Fintech quartet erodes merchant banks in Tokyo

Photo by rupixen.com on Unsplash

Dressed in fast fashion clothes from fancy retail outlets, both young and middle-aged Tokyoites rush to the railway station in the deprived time of the morning hour. Mere a period of three minutes is critical enough to finish a make-up or a comb of hair for human tellers at the over-the-counter (OTC) of merchant banks. Surrounded by punctual business cosmopolitans in the old-fashioned wall, they found a vacant facility with a short line of customers during the operation hours.

Tokyo dwellers rarely ask for bank-to-bank payment service at OTC anymore. Instead they wait in a long line of patient customers at ATM for three to five minutes until the service is provided. Even under this circumstance, service representatives used to earn fairly well at megabanks in Tokyo. Compensation reached well above the average per year. (My sister-in-law used to worked for a municipal bank for years)

A story of digital payment platform in a British newspaper came to my attention two months ago. Investors learned in 2018 that Ant Financial, a Chinese payments giant, raised $150bn from private funds. Regulators in China cancelled its IPO from the capital market. Banks and credit-card firms in U.S. have fiddled with the posted-check and the hand-signed credit-card receipts. On March 14, one of digital payment quartet, Stripe, closed a fundraising round at $95bn, three times as high as the valuation 11 months ago. That is a big signal for investors as well as corporate executives. Other three platformers give clear evidence.

PayPal allowed payers to beam each other to transfer money. eBay, an online marketplace, bought its service and later spun it off at $45bn. As of today, the newspaper reports that its valuation reached $275bn, more than that of Citygroup or Wells Fargo. The other two champions, Square and Adyen, a Dutch firm, achieved the scale on online-payment “platform” similar to a physical transport system. It is illuminating to read the episode of digital-payment industry in the comparison of other industry like transport system.

Has the trendy moment finallay surfaced so your writer can begin a debate here? Half a way through the episode, the correspondent of The Economist began the controversy with typical compounding approach. Three opportunities in the trend come from the environmental sketches, a network between customers and payment firms. For one thing, e-commerce during the pandemic pushed it up, adding the scheme with cashless habit at retail and increasing market share within digital payments. Few customers want to send money in a physical touch processing of possibly virus-contaminated hands.

But the neat story tells the reader that there are some threats in SWOT analysis, a very popular situation analysis framework of business. SWOT stands for strength, weakness, opportunity, and threat. Big tech firms such as GAFAM are threatening behind the scene. Established retailers with outlets of Walmart and Target have already built their own acquirers and wallets. Service diversified in the area of buy-now-pay-later, cryptocurrency, and credit-card transaction. Each service is supported by app developers who prefer fast and easy transaction for business and don’t like to wait in the physical line in the narrow winding space. Antitrust watchdog observes the trend but it is far behind this evident trend line to draft the legislation and pass it in the Congress.

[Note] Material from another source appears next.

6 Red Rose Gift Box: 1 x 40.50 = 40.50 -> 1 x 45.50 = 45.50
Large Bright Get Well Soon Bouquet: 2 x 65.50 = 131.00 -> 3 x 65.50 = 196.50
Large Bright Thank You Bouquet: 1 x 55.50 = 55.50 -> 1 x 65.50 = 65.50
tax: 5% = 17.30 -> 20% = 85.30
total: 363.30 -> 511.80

Two concerns mount to in the minds of debaters. Many non-techinical people are worried about a hacking to private data stored on the server and a cyber-attack to malfunction the whole system that eventually ruins the service providers. Yet busy bees in the city have heard no report of such incident of platformers in Silicon Valley, including Coinbase, crypto currency giant, ran by 38-year Brain Armstrong.

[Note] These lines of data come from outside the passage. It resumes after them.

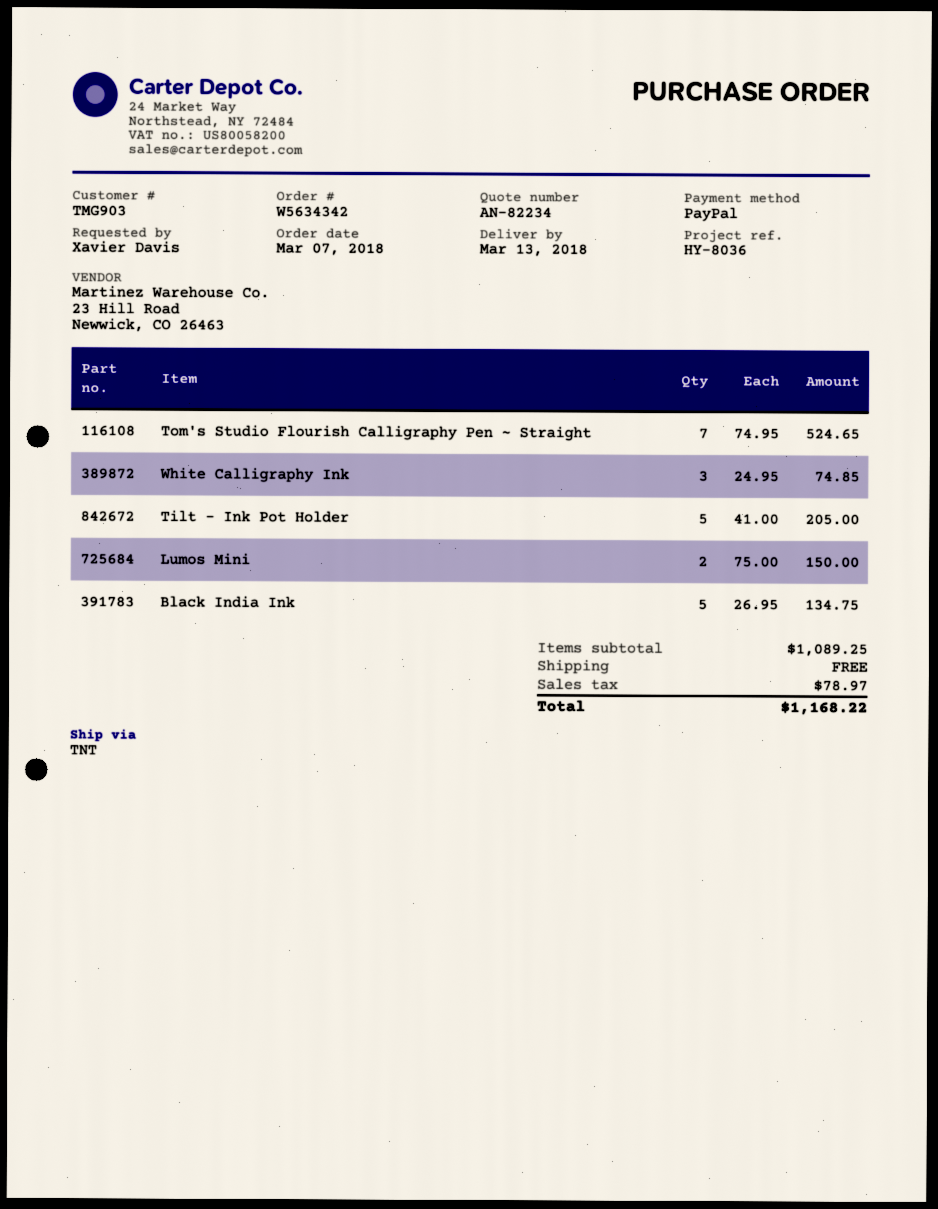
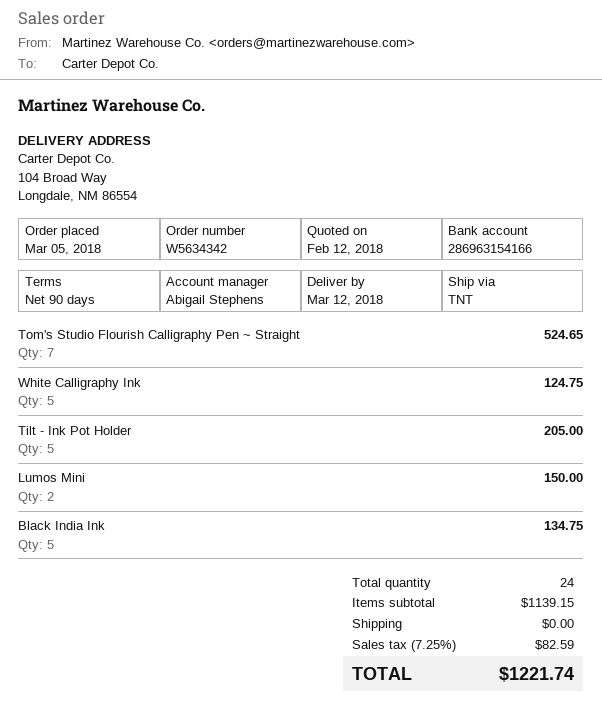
order date: 2018-03-07 -> 2018-03-05
delivery date: 2018-03-13 -> 2018-03-12
White Calligraphy Ink: 3 for 74.85 -> 5 for 124.75
subtotal: 1089.25 -> 1139.15
tax: 78.97 -> 82.59
total: 1168.22 -> 1221.74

Users in Tokyo metropolitan districts have already shifted their payment function from OTC service to ATMs to online digtial transfer. Customer service representatives remain behind in a plastic window. Few customers aligned to interact with human tellers from 9:00 am to 3:00 am, an face-to-face operating hours of typical merchant service offering to ordinary citizens. It is very hard to justify a good number if the majority of the banking service is confined to payment functions. The sign is clear that digital payment firms in U.S. and Europe erode the old-fashion activity of the counter service in Tokyo.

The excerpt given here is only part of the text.